I will not concentrate on comparing the actions of new drugs, however, at your disposal, I leave the references for you, the reader, to make your judgments. Know, however, that no new drug stopped the cognitive decline or brought recovery of lost abilities. Successful compounds have only reduced the progressive worsening and remain especially expensive.

Anyone who is concerned about finances can quantify their afflictions through a metric, which in simplified analysis monetizes life, cost-effectiveness. It’s a way of assessing whether the medication is worth what it weighs. And to calculate the financial return of an investment in health. My Stalinist-post-modern-anti-American friend has an aversion to this facet of capital. For him, the only important measure should be employed to quantify well-being. However, the importance of cost-effectiveness is undeniable, especially for an astronomical budget that will be committed to extending the trajectory of many, for another handful of years.

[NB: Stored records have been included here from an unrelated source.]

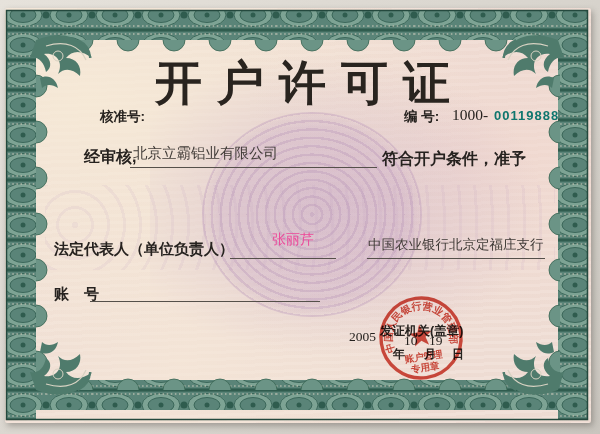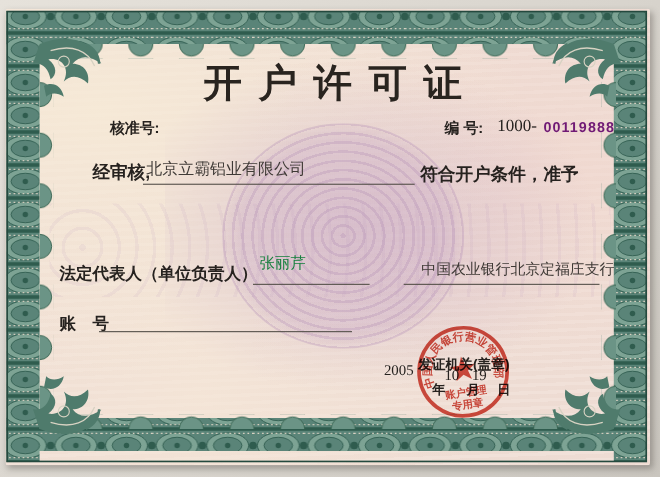--- a/index.html
+++ b/index.html
@@ -31,25 +31,25 @@
   }
   .lace{
     position:absolute;left:45px;top:185px;width:510px;height:85px;pointer-events:none;opacity:.5;
     background:repeating-radial-gradient(circle at 30px 40px, rgba(181,146,185,.22) 0 3px, rgba(181,146,185,0) 3px 16px);
   }
   svg.frame{position:absolute;left:0;top:0;z-index:1;}
   .content{position:absolute;left:0;top:0;width:600px;height:434px;z-index:2;color:#26221f;}
   .content > div{position:absolute;white-space:nowrap;}
   .hei{font-family:"Liberation Sans","DejaVu Sans",sans-serif;font-weight:bold;}
   .song{font-family:"Liberation Serif","DejaVu Serif",serif;}
-  .title{left:0;right:0;top:52px;text-align:center;font-size:35px;letter-spacing:15px;
+  .title{left:0;right:0;top:52px;text-align:center;font-size:47px;letter-spacing:15px;
          font-family:"Liberation Serif","DejaVu Serif",serif;font-weight:bold;color:#29241f;margin-left:20px;}
   .u{border-bottom:1.2px solid #55504a;height:0;}
-  .red{color:#701a75;font-weight:bold;letter-spacing:1px;}
-  .faded{color:#15803d;}
+  .red{color:#0f766e;font-weight:bold;letter-spacing:1px;}
+  .faded{color:#ec4899;margin-left:36px;}
   svg.seal{position:absolute;left:0;top:0;z-index:3;mix-blend-mode:multiply;pointer-events:none;}
 </style>
 </head>
 <body>
 
 <div class="paper"></div>
 <div class="wash"></div>
 <div class="rosette"></div>
 <div class="lace"></div>
 
@@ -118,21 +118,21 @@
 
   <div style="left:84px;top:147px;font-size:16px;" class="hei">经审核,</div>
   <div style="left:133px;top:144px;font-size:14.5px;color:#3f3a36;" class="song">北京立霸铝业有限公司</div>
   <div class="u" style="left:130px;top:167px;width:247px;"></div>
   <div style="left:382px;top:149px;font-size:16px;" class="hei">符合开户条件，准予</div>
 
   <div style="left:54px;top:240px;font-size:15px;" class="hei">法定代表人（单位负责人）</div>
   <div style="left:236px;top:231px;font-size:14px;" class="song faded">张丽芹</div>
   <div class="u" style="left:230px;top:258px;width:106px;"></div>
 
-  <div style="left:368px;top:236px;font-size:13.5px;color:#3f3a36;margin-left:15px;" class="song">中国农业银行北京定福庄支行</div>
+  <div style="left:368px;top:236px;font-size:13.5px;color:#3f3a36;" class="song">中国农业银行北京定福庄支行</div>
   <div class="u" style="left:367px;top:258px;width:178px;"></div>
 
   <div style="left:54px;top:285px;font-size:15px;" class="hei">账　号</div>
   <div class="u" style="left:90px;top:301px;width:230px;"></div>
 
   <div style="left:361px;top:323px;font-size:12.5px;margin-left:19px;" class="hei">发证机关(盖章)</div>
   <div style="left:349px;top:329px;font-size:13.5px;" class="song">2005</div>
   <div style="left:404px;top:333px;font-size:13.5px;" class="song">10</div>
   <div style="left:429px;top:333px;font-size:13.5px;" class="song">19</div>
   <div style="left:393px;top:346px;font-size:12px;" class="hei">年</div>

US health care costs for people with Alzheimer’s disease, however, are already titanic. In 2021, it was about US$ 355 billion, estimates estimate that it could exceed US$ 1 trillion by 2050. The therapy will be cost-effective if it reduces these values, by reducing expenses with other treatments, care, social security demands, and increasing the time someone contributes to the tax. Doctors at Massachusetts General Hospital in Boston calculated that neither aducanumbab (with discounts) nor donanemab are cost-effective. For someone who holds the key to the vaults, effectiveness is not enough.

We know that β-amyloid plaques accumulate in brains before symptoms begin. So it’s possible that my friend, you and I already have this lump inside our skulls and we innocently await the inevitable consequence that will arrive in decades. Possibly some group of scientists will prove that, in this case, if we receive some mab before any clinical signs of disease, we will be free of Alzheimer’s disease. And then, at very low prices, my friend will be able to adopt the prevention he already dreamed of, at the risk of side effects. And you?